Extracted data entries
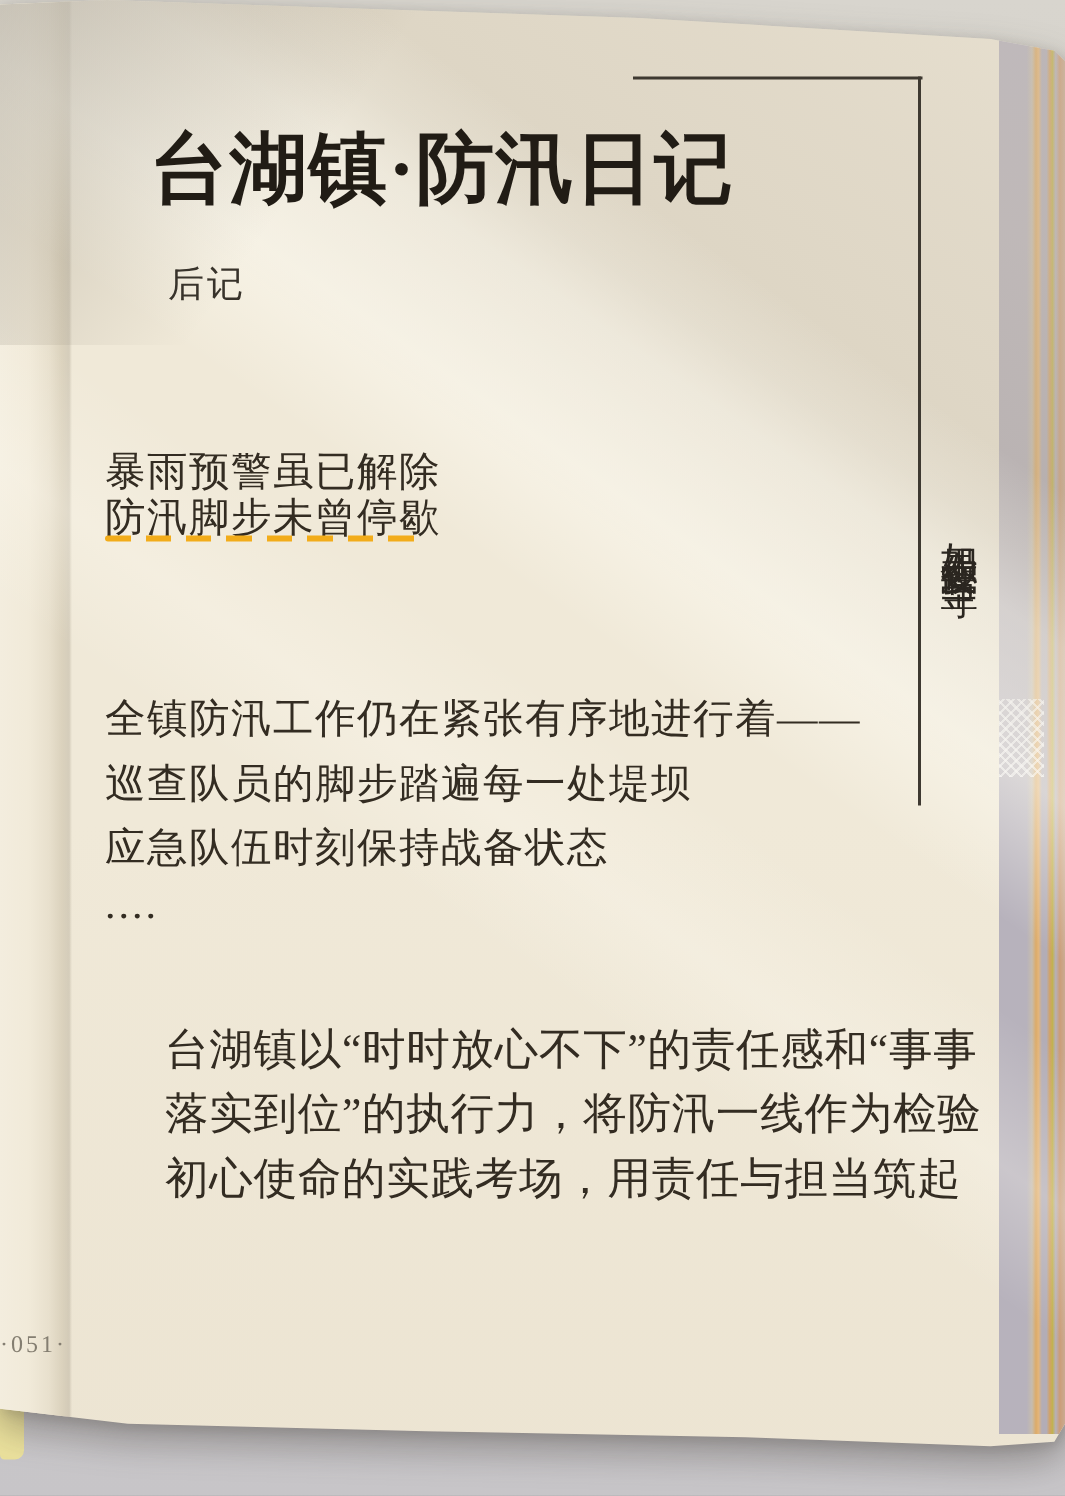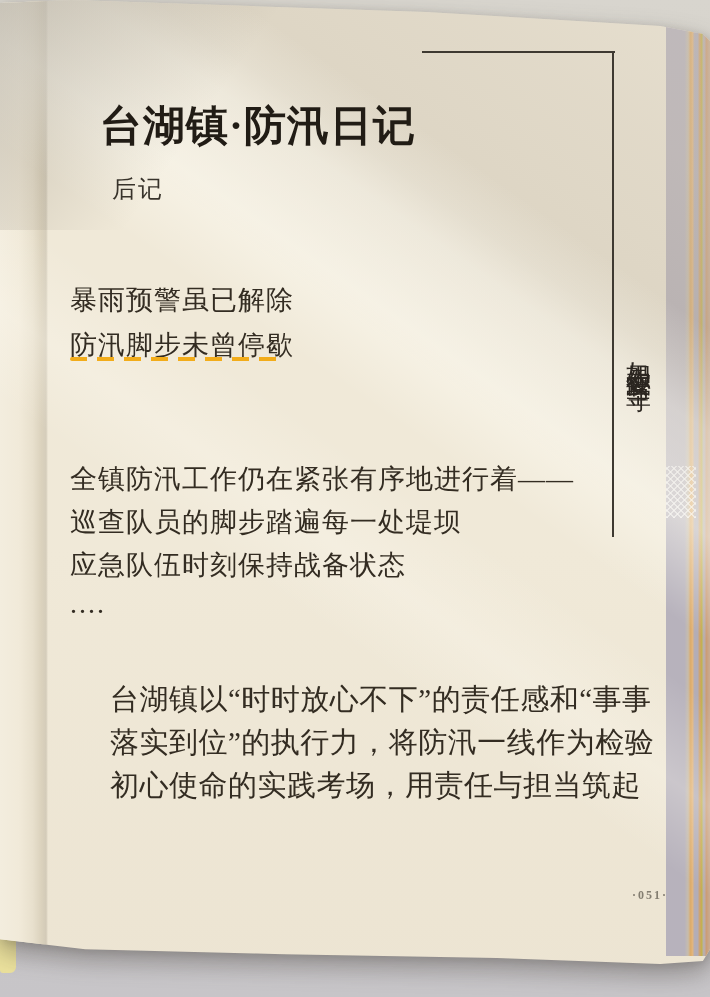--- a/index.html
+++ b/index.html
@@ -28,39 +28,39 @@
   .left-fold{position:absolute;left:0;top:0;width:48px;height:97%;
         background:linear-gradient(90deg,#f3edde 0%,#f1ead9 40%,#e8e0cd 68%,#dbd2bd 86%,
                    rgba(150,140,120,0.30) 96%,rgba(150,140,120,0) 100%);}
   .light-overlay{position:absolute;inset:0;pointer-events:none;background:
       linear-gradient(125deg,rgba(100,92,80,0.30),rgba(100,92,80,0) 62%) 0 0/300px 230px no-repeat,
       linear-gradient(35deg,transparent 40%,rgba(255,252,244,0.28) 46%,transparent 53%),
       linear-gradient(35deg,transparent 57%,rgba(255,253,245,0.50) 64%,rgba(255,253,245,0.42) 71%,transparent 78%),
       linear-gradient(35deg,transparent 62%,rgba(186,176,158,0.36) 74%,rgba(203,194,178,0.40) 88%,rgba(210,202,188,0.30) 100%);}
   .rule-h{position:absolute;left:422px;top:51px;width:193px;height:2px;background:#3e3931;}
   .rule-v{position:absolute;left:612px;top:51px;width:2px;height:486px;background:#3e3931;}
-  .title{position:absolute;left:100px;top:103px;margin:0;
-        font-size:42px;font-weight:700;letter-spacing:1px;color:#211c15;line-height:1.1;}
+  .title{position:absolute;left:100px;top:85px;margin:0;
+        font-size:52px;font-weight:700;letter-spacing:1px;color:#211c15;line-height:1.1;}
   .subtitle{position:absolute;left:112px;top:173px;
         font-family:"Liberation Sans","DejaVu Sans",sans-serif;
         font-size:24px;font-weight:400;color:#38332b;letter-spacing:2px;}
   .hand{position:absolute;left:70px;color:#332c22;font-size:27px;letter-spacing:1px;white-space:nowrap;}
-  .p-line1{top:282px;} .p-line2{top:327px;}
+  .p-line1{top:296px;} .p-line2{top:327px;}
   .underline-dash{position:absolute;left:70px;top:357px;width:216px;height:4px;
         background:repeating-linear-gradient(90deg,#f2ac1a 0 17px,rgba(0,0,0,0) 17px 27px);
         border-radius:2px;}
   .p-line3{top:419px;} .p-line4{top:461px;} .p-line5{top:504px;} .p-line6{top:547px;}
   .p-dots{top:588px;font-size:28px;letter-spacing:2px;}
   .para{font-size:29px;letter-spacing:0.5px;margin-left:40px;}
   .q-line1{top:680px;} .q-line2{top:723px;} .q-line3{top:766px;font-family:Liberation Mono, monospace;} .q-line4{top:809px;}
   .side-note{position:absolute;left:622px;top:342px;height:210px;
         writing-mode:vertical-rl;text-orientation:upright;
         font-size:25px;letter-spacing:4px;color:#2b2620;}
-  .page-num{position:absolute;left:0;top:888px;width:668px;text-align:right;
-        font-size:12px;letter-spacing:2px;color:#847e71;font-weight:bold;}
+  .page-num{position:absolute;left:0;top:888px;width:668px;text-align:left;
+        font-size:16px;letter-spacing:2px;color:#847e71;}
 </style>
 </head>
 <body>
 
 <div class="scene">
   <div class="desk"></div>
   <div class="cover-sliver"></div>
 
   <div class="sheet-wrap">
     <div class="sheet">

EXERCISE DETAILS:
If a line in the records contains the word "letter", copy it.

SOLUTION FOR THIS TASK:
-        font-size:42px;font-weight:700;letter-spacing:1px;color:#211c15;line-height:1.1;}
+        font-size:52px;font-weight:700;letter-spacing:1px;color:#211c15;line-height:1.1;}
         font-size:24px;font-weight:400;color:#38332b;letter-spacing:2px;}
   .hand{position:absolute;left:70px;color:#332c22;font-size:27px;letter-spacing:1px;white-space:nowrap;}
   .p-dots{top:588px;font-size:28px;letter-spacing:2px;}
   .para{font-size:29px;letter-spacing:0.5px;margin-left:40px;}
         font-size:25px;letter-spacing:4px;color:#2b2620;}
-        font-size:12px;letter-spacing:2px;color:#847e71;font-weight:bold;}
+        font-size:16px;letter-spacing:2px;color:#847e71;}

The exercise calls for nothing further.